Entries supplied START
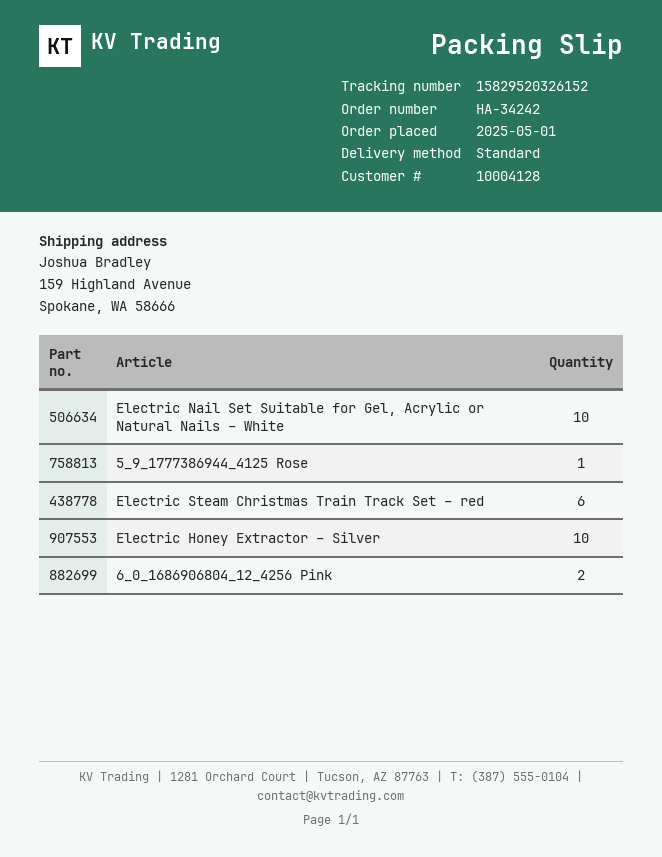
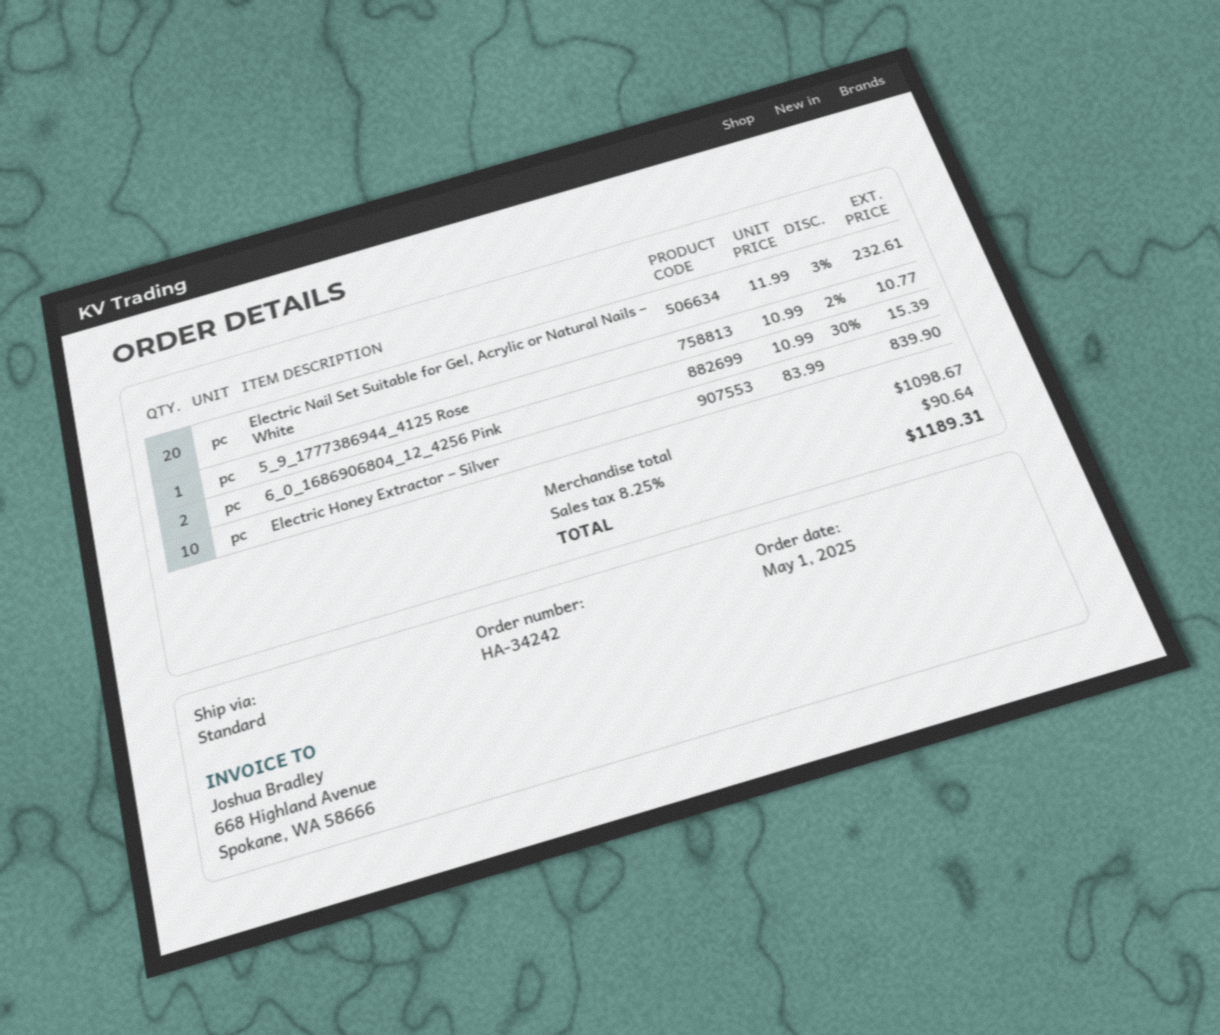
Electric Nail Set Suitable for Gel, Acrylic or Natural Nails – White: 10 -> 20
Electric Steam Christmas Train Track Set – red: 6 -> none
Entries supplied END
Entries supplied START
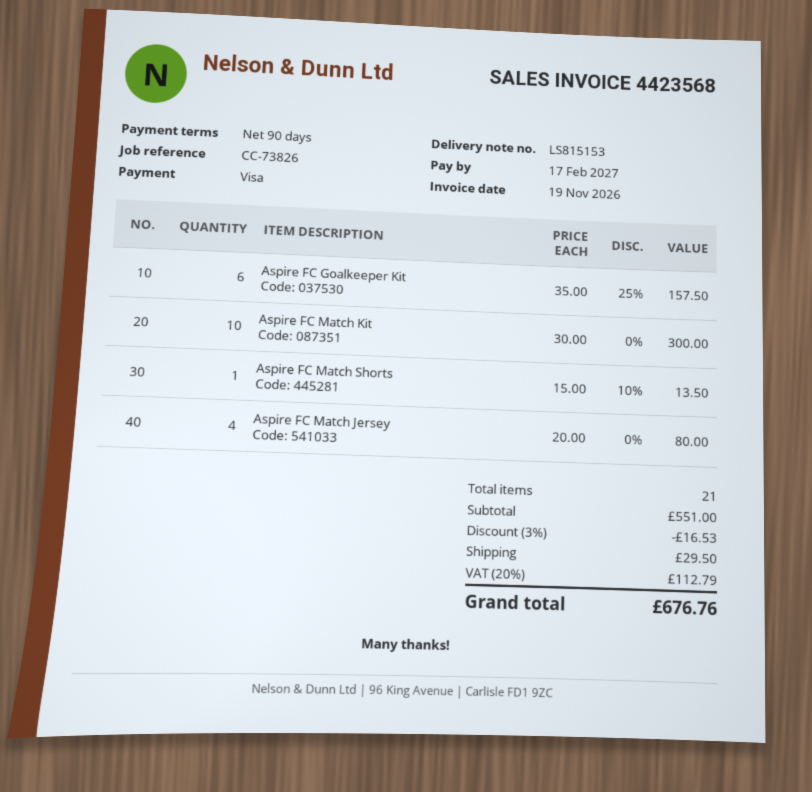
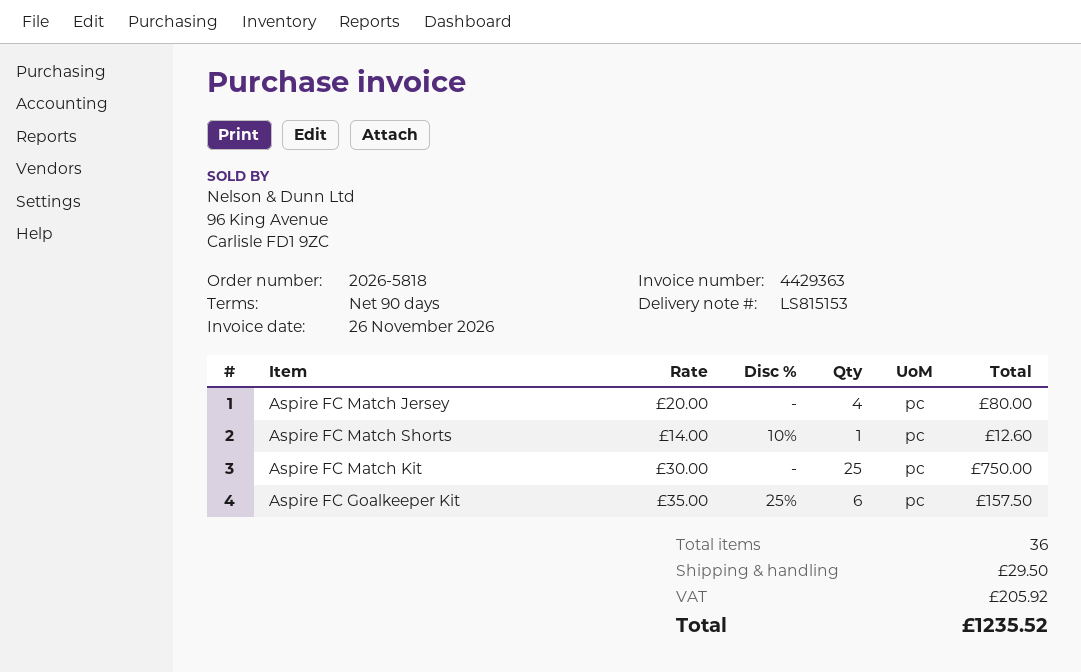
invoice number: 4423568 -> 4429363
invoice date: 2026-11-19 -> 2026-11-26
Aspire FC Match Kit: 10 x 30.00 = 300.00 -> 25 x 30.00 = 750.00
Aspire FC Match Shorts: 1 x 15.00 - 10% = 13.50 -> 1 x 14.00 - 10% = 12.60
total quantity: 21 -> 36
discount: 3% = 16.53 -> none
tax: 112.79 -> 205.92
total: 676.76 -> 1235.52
Entries supplied END
Each line in the listing above from the one containing "Electric Nail Set" through the one containing "Electric Steam Christmas" should be repeated exactly, and no other line.

• **Problem solution**
Electric Nail Set Suitable for Gel, Acrylic or Natural Nails – White: 10 -> 20
Electric Steam Christmas Train Track Set – red: 6 -> none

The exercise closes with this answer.